THE PROBLEM: Could you restate the data below word for word, without its pictures?

#####

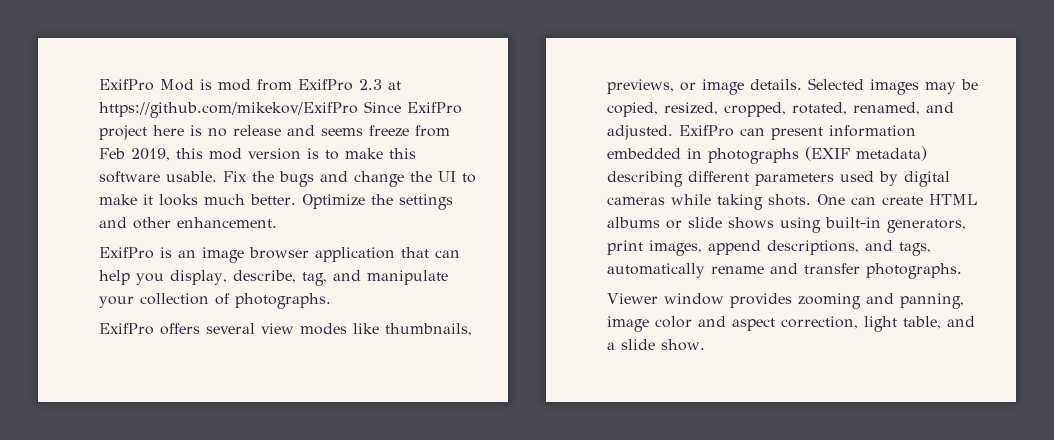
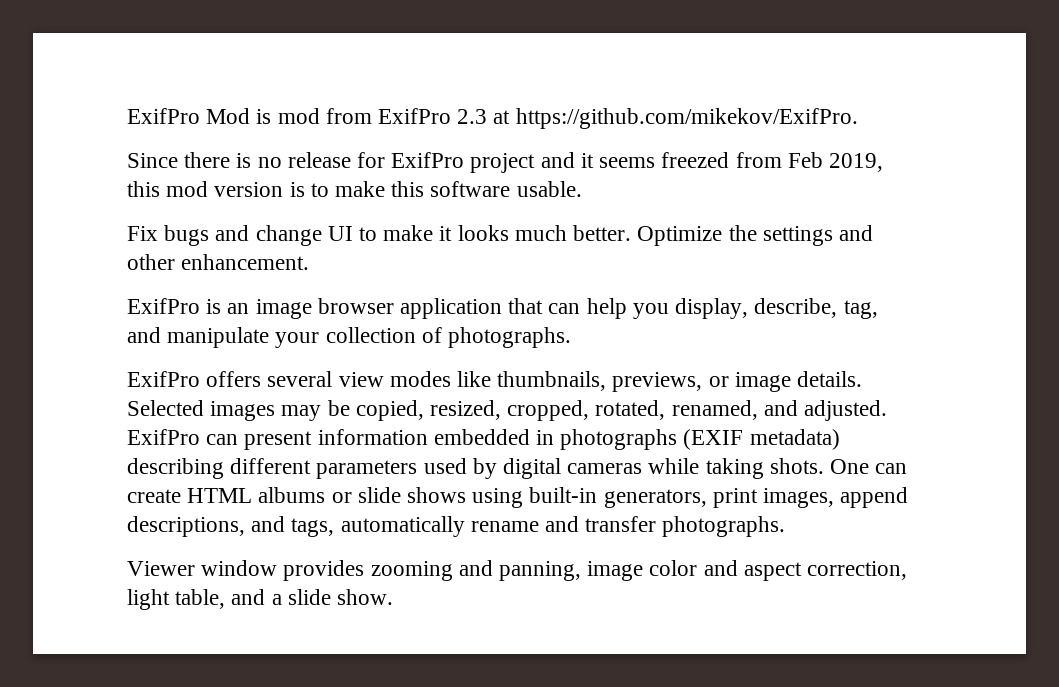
- ExifPro Mod is mod from ExifPro 2.3 at https://github.com/mikekov/ExifPro Since ExifPro project here is no release and seems freeze from Feb 2019, this mod version is to make this software usable. Fix the bugs and change the UI to make it looks much better.
+ ExifPro Mod is mod from ExifPro 2.3 at https://github.com/mikekov/ExifPro.
+ Since there is no release for ExifPro project and it seems freezed from Feb 2019, this mod version is to make this software usable.
+ Fix bugs and change UI to make it looks much better.

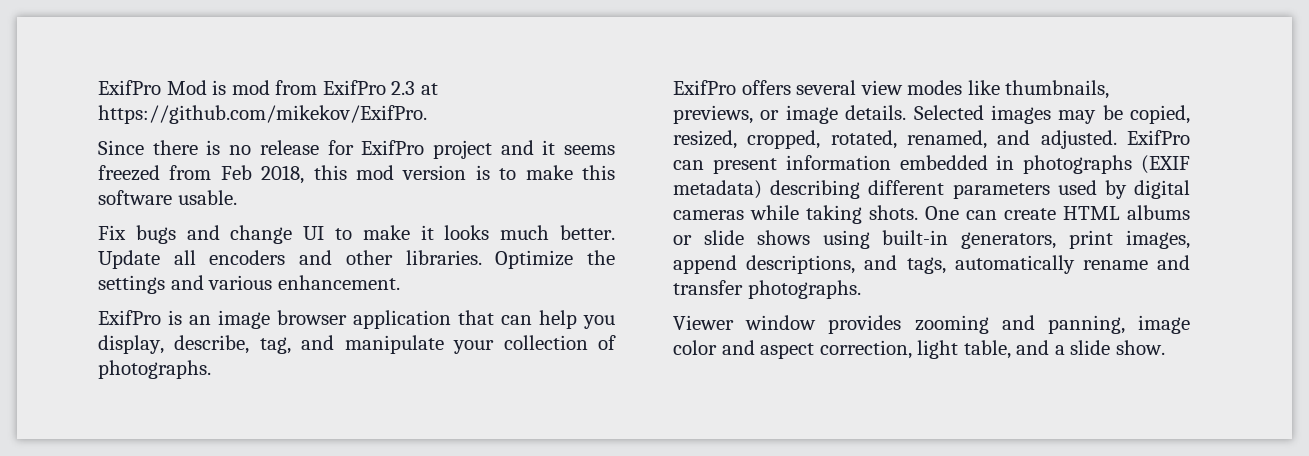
- Since there is no release for ExifPro project and it seems freezed from Feb 2019, this mod version is to make this software usable.
+ Since there is no release for ExifPro project and it seems freezed from Feb 2018, this mod version is to make this software usable.
+ Update all encoders and other libraries.
- Optimize the settings and other enhancement.
+ Optimize the settings and various enhancement.

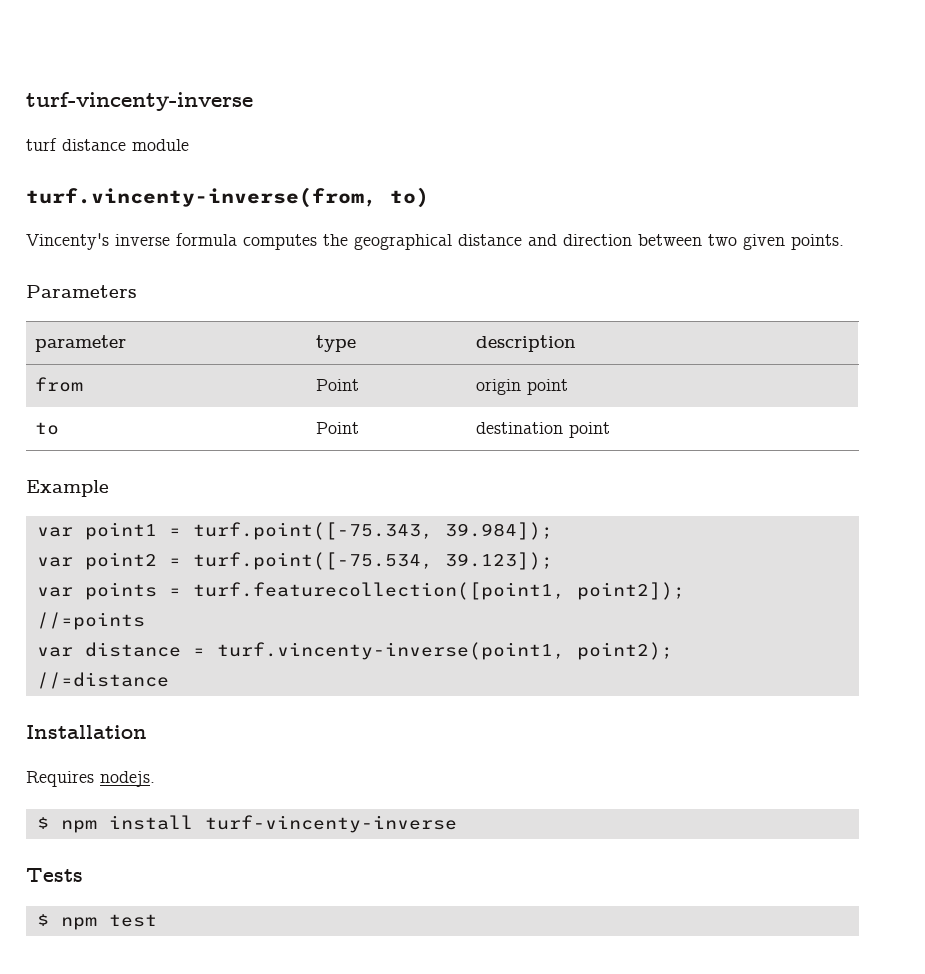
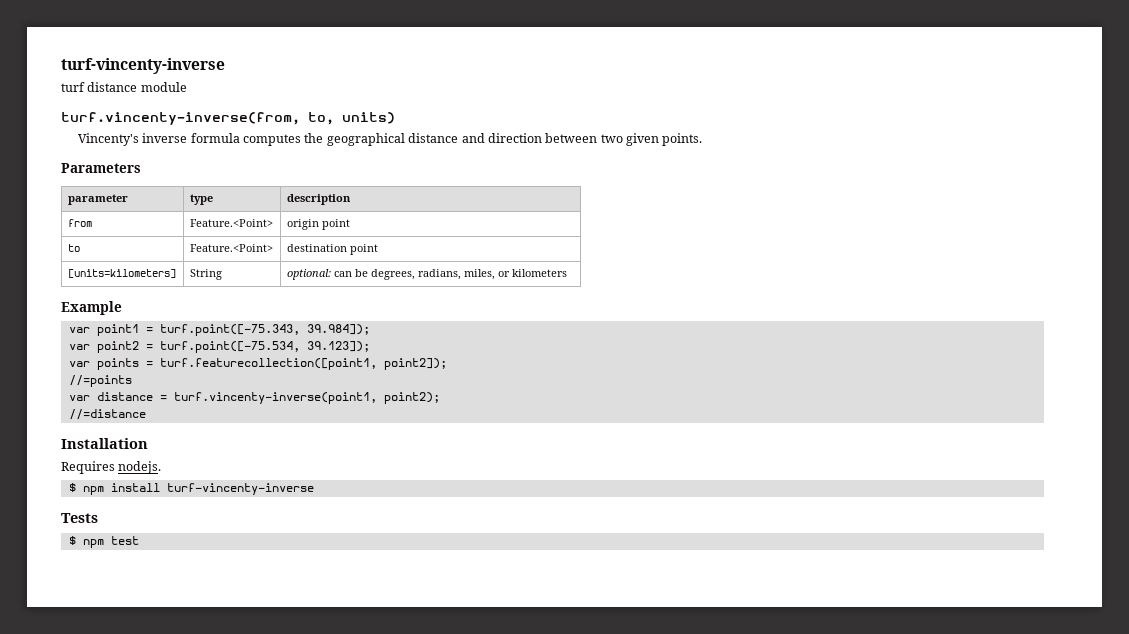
- turf.vincenty-inverse(from, to)
+ turf.vincenty-inverse(from, to, units)
- from | Point | origin point
+ from | Feature.<Point> | origin point
- to | Point | destination point
+ to | Feature.<Point> | destination point
+ [units=kilometers] | String | optional: can be degrees, radians, miles, or kilometers

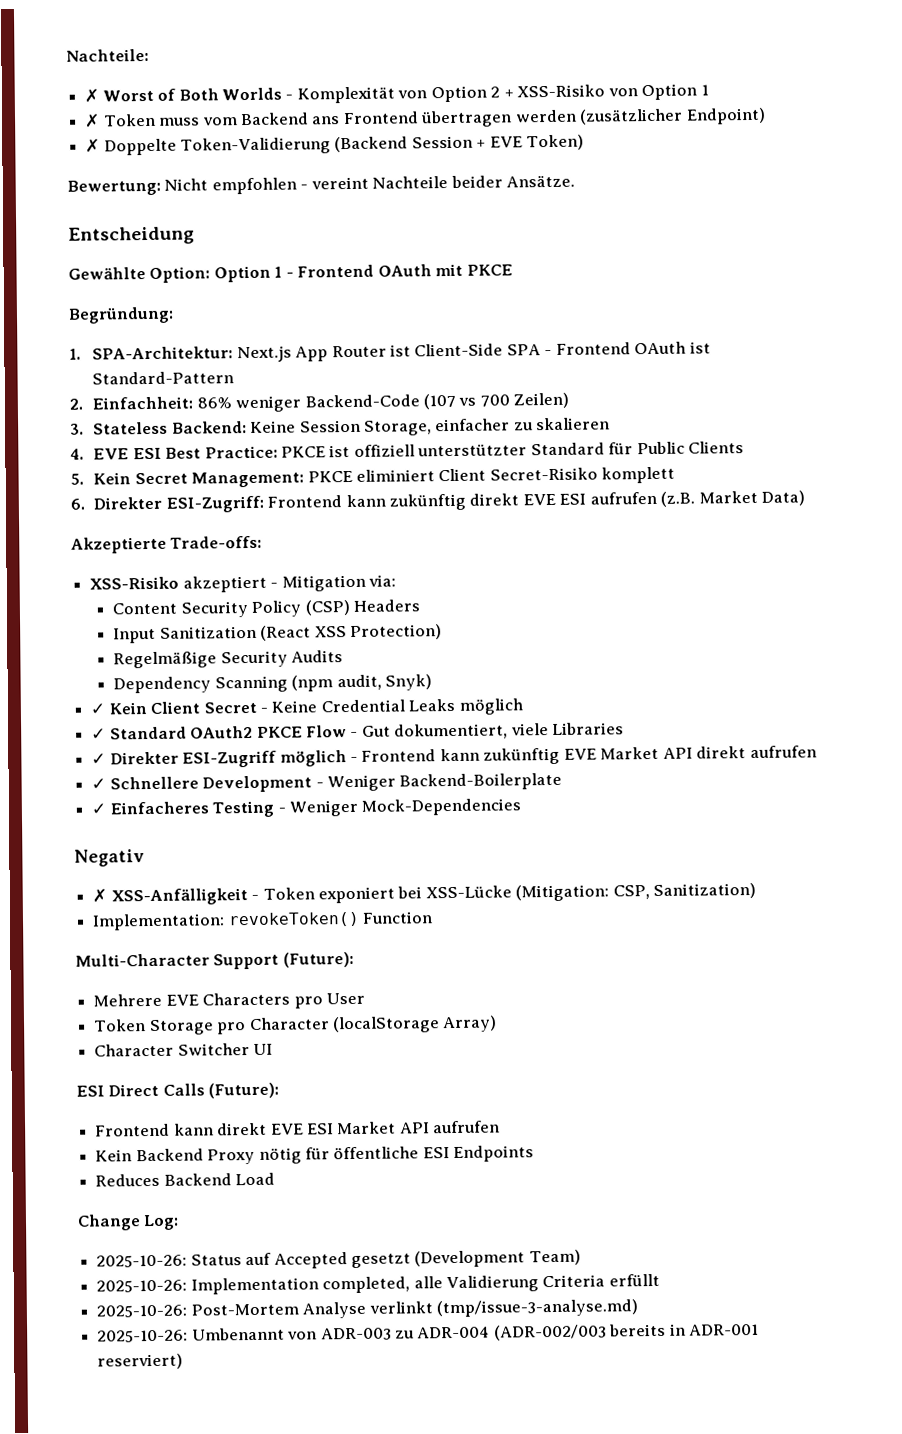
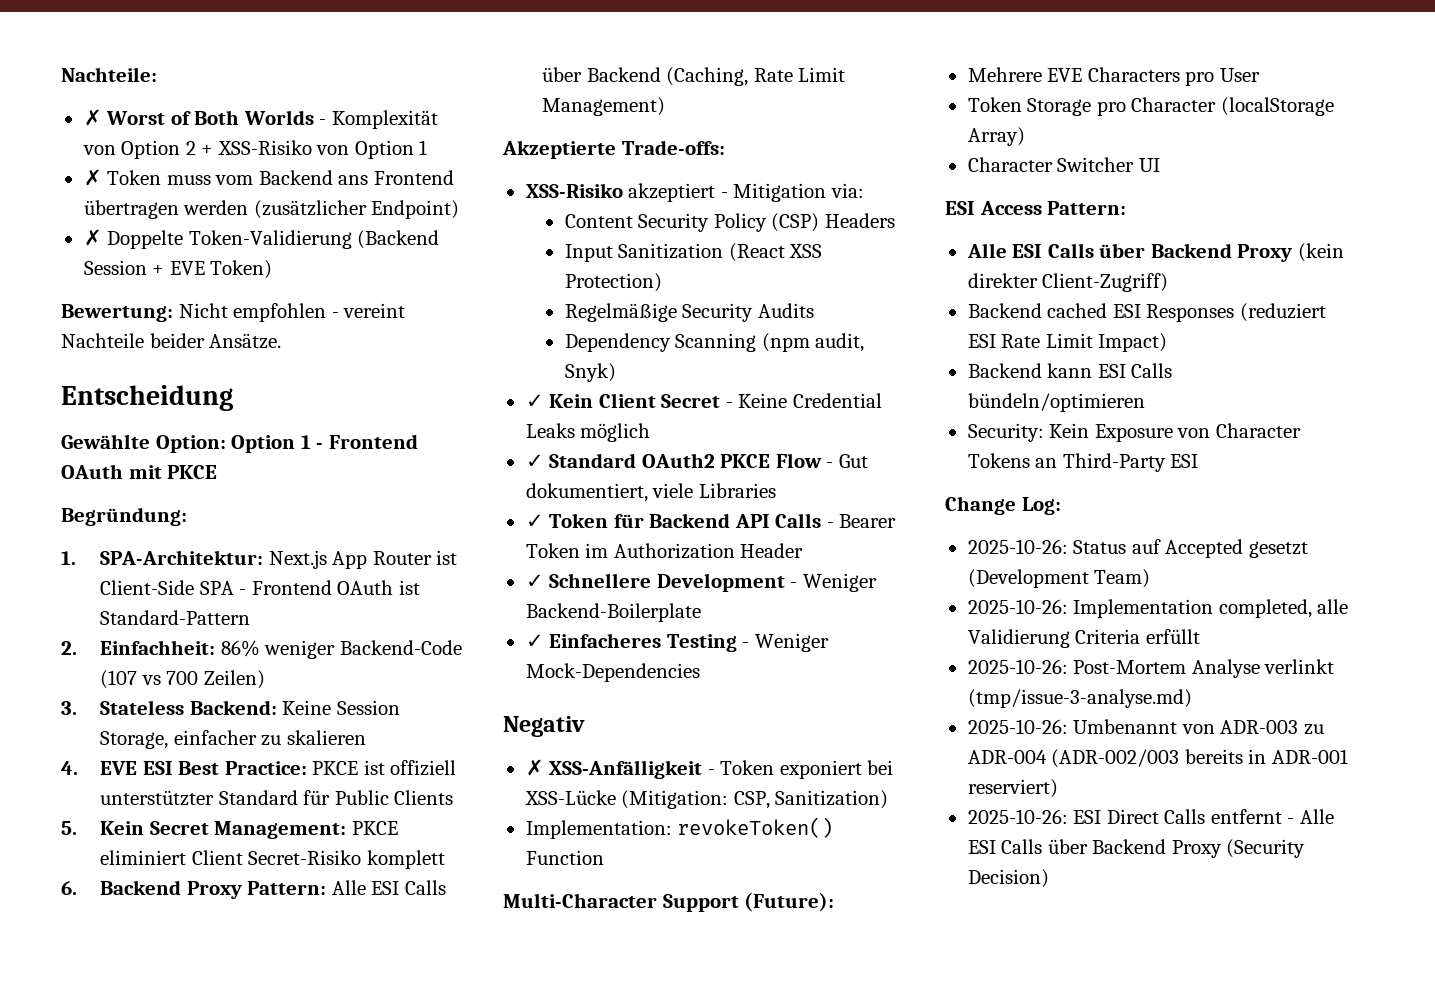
- 6. Direkter ESI-Zugriff: Frontend kann zukünftig direkt EVE ESI aufrufen (z.B. Market Data)
+ 6. Backend Proxy Pattern: Alle ESI Calls über Backend (Caching, Rate Limit Management)
- ✓ Direkter ESI-Zugriff möglich - Frontend kann zukünftig EVE Market API direkt aufrufen
+ ✓ Token für Backend API Calls - Bearer Token im Authorization Header
- ESI Direct Calls (Future):
- Frontend kann direkt EVE ESI Market API aufrufen
- Kein Backend Proxy nötig für öffentliche ESI Endpoints
- Reduces Backend Load
+ ESI Access Pattern:
+ Alle ESI Calls über Backend Proxy (kein direkter Client-Zugriff)
+ Backend cached ESI Responses (reduziert ESI Rate Limit Impact)
+ Backend kann ESI Calls bündeln/optimieren
+ Security: Kein Exposure von Character Tokens an Third-Party ESI
+ 2025-10-26: ESI Direct Calls entfernt - Alle ESI Calls über Backend Proxy (Security Decision)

#####

SOLUTION FOR THIS TASK:
- ExifPro Mod is mod from ExifPro 2.3 at https://github.com/mikekov/ExifPro Since ExifPro project here is no release and seems freeze from Feb 2019, this mod version is to make this software usable. Fix the bugs and change the UI to make it looks much better.
+ ExifPro Mod is mod from ExifPro 2.3 at https://github.com/mikekov/ExifPro.
+ Since there is no release for ExifPro project and it seems freezed from Feb 2019, this mod version is to make this software usable.
+ Fix bugs and change UI to make it looks much better.

- Since there is no release for ExifPro project and it seems freezed from Feb 2019, this mod version is to make this software usable.
+ Since there is no release for ExifPro project and it seems freezed from Feb 2018, this mod version is to make this software usable.
+ Update all encoders and other libraries.
- Optimize the settings and other enhancement.
+ Optimize the settings and various enhancement.

- turf.vincenty-inverse(from, to)
+ turf.vincenty-inverse(from, to, units)
- from | Point | origin point
+ from | Feature.<Point> | origin point
- to | Point | destination point
+ to | Feature.<Point> | destination point
+ [units=kilometers] | String | optional: can be degrees, radians, miles, or kilometers

- 6. Direkter ESI-Zugriff: Frontend kann zukünftig direkt EVE ESI aufrufen (z.B. Market Data)
+ 6. Backend Proxy Pattern: Alle ESI Calls über Backend (Caching, Rate Limit Management)
- ✓ Direkter ESI-Zugriff möglich - Frontend kann zukünftig EVE Market API direkt aufrufen
+ ✓ Token für Backend API Calls - Bearer Token im Authorization Header
- ESI Direct Calls (Future):
- Frontend kann direkt EVE ESI Market API aufrufen
- Kein Backend Proxy nötig für öffentliche ESI Endpoints
- Reduces Backend Load
+ ESI Access Pattern:
+ Alle ESI Calls über Backend Proxy (kein direkter Client-Zugriff)
+ Backend cached ESI Responses (reduziert ESI Rate Limit Impact)
+ Backend kann ESI Calls bündeln/optimieren
+ Security: Kein Exposure von Character Tokens an Third-Party ESI
+ 2025-10-26: ESI Direct Calls entfernt - Alle ESI Calls über Backend Proxy (Security Decision)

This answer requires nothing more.